Segment Start: RECORDS PROVIDED

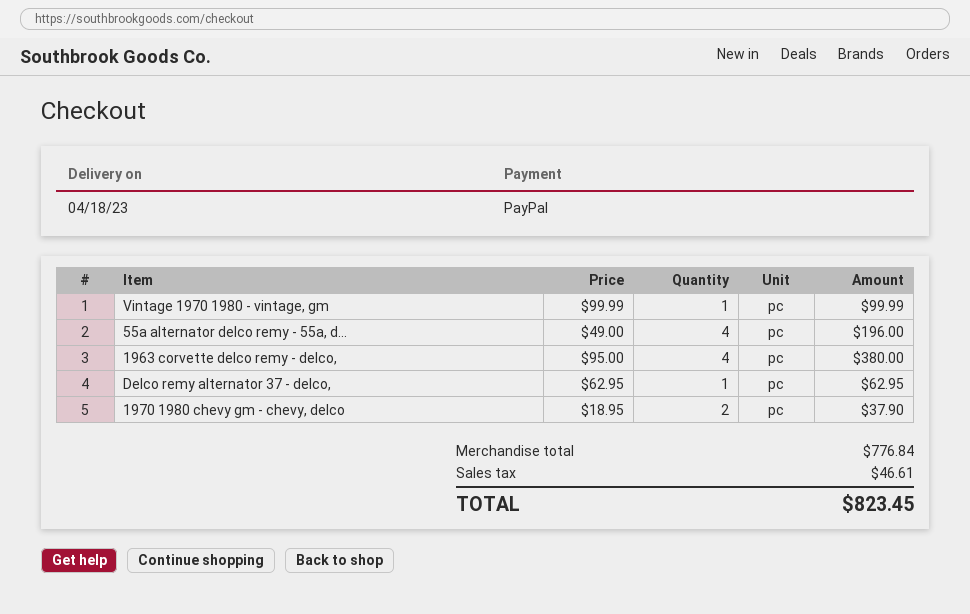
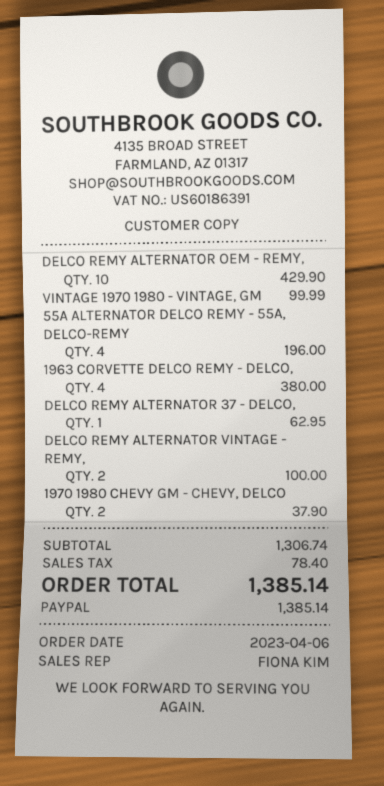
DELCO REMY ALTERNATOR OEM - REMY,: none -> 10 for 429.90
DELCO REMY ALTERNATOR VINTAGE - REMY,: none -> 2 for 100.00
subtotal: 776.84 -> 1306.74
tax: 46.61 -> 78.40
total: 823.45 -> 1385.14

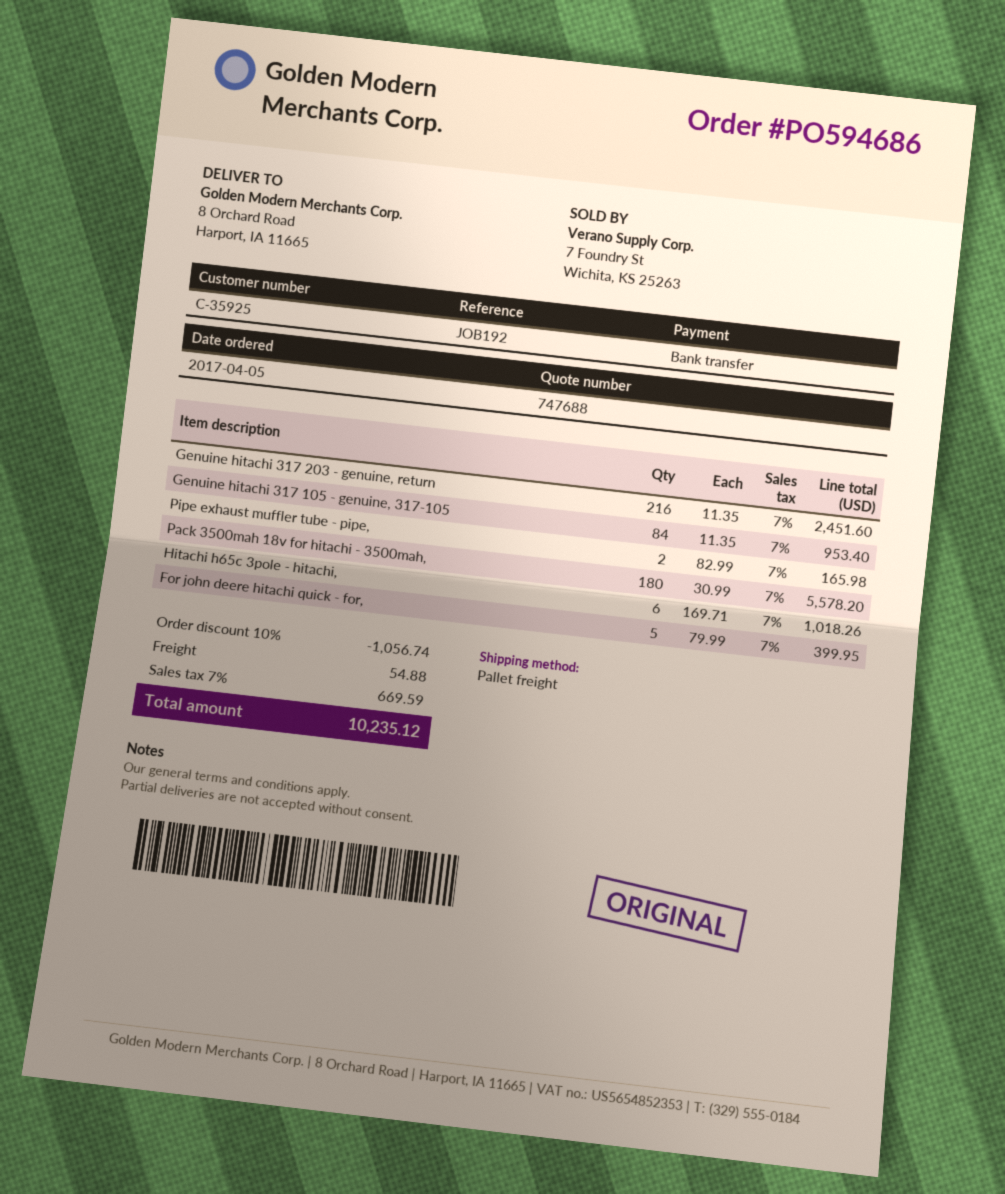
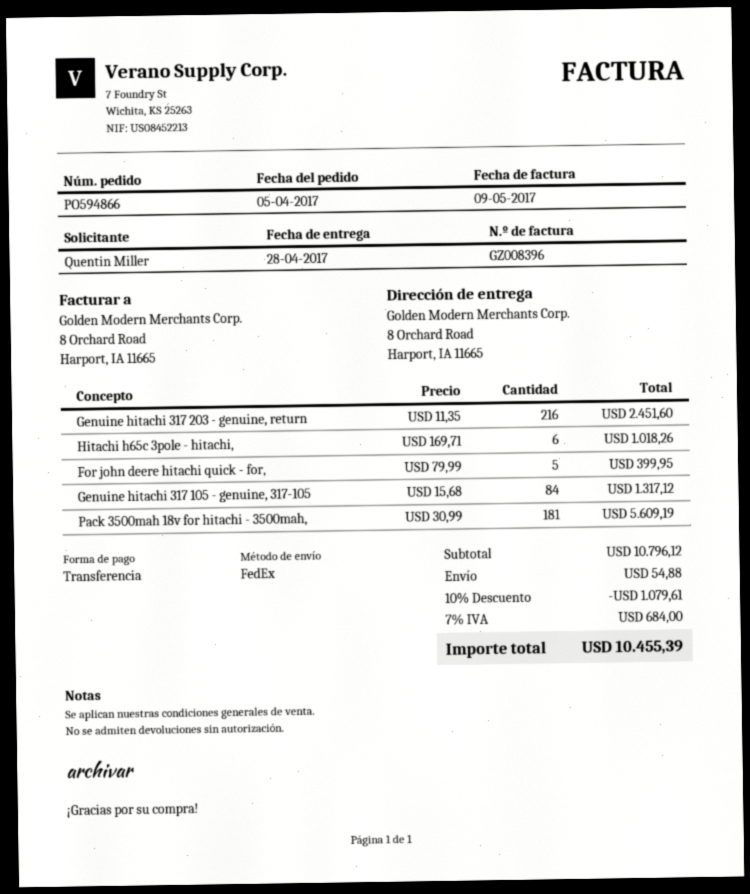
order number: PO594686 -> PO594866
shipping method: pallet freight -> FedEx
Genuine hitachi 317 105 - genuine, 317-105: 84 x 11.35 = 953.40 -> 84 x 15.68 = 1317.12
Pipe exhaust muffler tube - pipe,: 2 x 82.99 = 165.98 -> none
Pack 3500mah 18v for hitachi - 3500mah,: 180 x 30.99 = 5578.20 -> 181 x 30.99 = 5609.19
discount: 10% = 1056.74 -> 10% = 1079.61
tax: 7% = 669.59 -> 7% = 684.00
total: 10235.12 -> 10455.39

Segment End: RECORDS PROVIDED

▶ _EXERCISE BRIEF_: Could you restate every entry above word for word, leaving out the pictures?

▶ _RESULT BELOW_:
DELCO REMY ALTERNATOR OEM - REMY,: none -> 10 for 429.90
DELCO REMY ALTERNATOR VINTAGE - REMY,: none -> 2 for 100.00
subtotal: 776.84 -> 1306.74
tax: 46.61 -> 78.40
total: 823.45 -> 1385.14

order number: PO594686 -> PO594866
shipping method: pallet freight -> FedEx
Genuine hitachi 317 105 - genuine, 317-105: 84 x 11.35 = 953.40 -> 84 x 15.68 = 1317.12
Pipe exhaust muffler tube - pipe,: 2 x 82.99 = 165.98 -> none
Pack 3500mah 18v for hitachi - 3500mah,: 180 x 30.99 = 5578.20 -> 181 x 30.99 = 5609.19
discount: 10% = 1056.74 -> 10% = 1079.61
tax: 7% = 669.59 -> 7% = 684.00
total: 10235.12 -> 10455.39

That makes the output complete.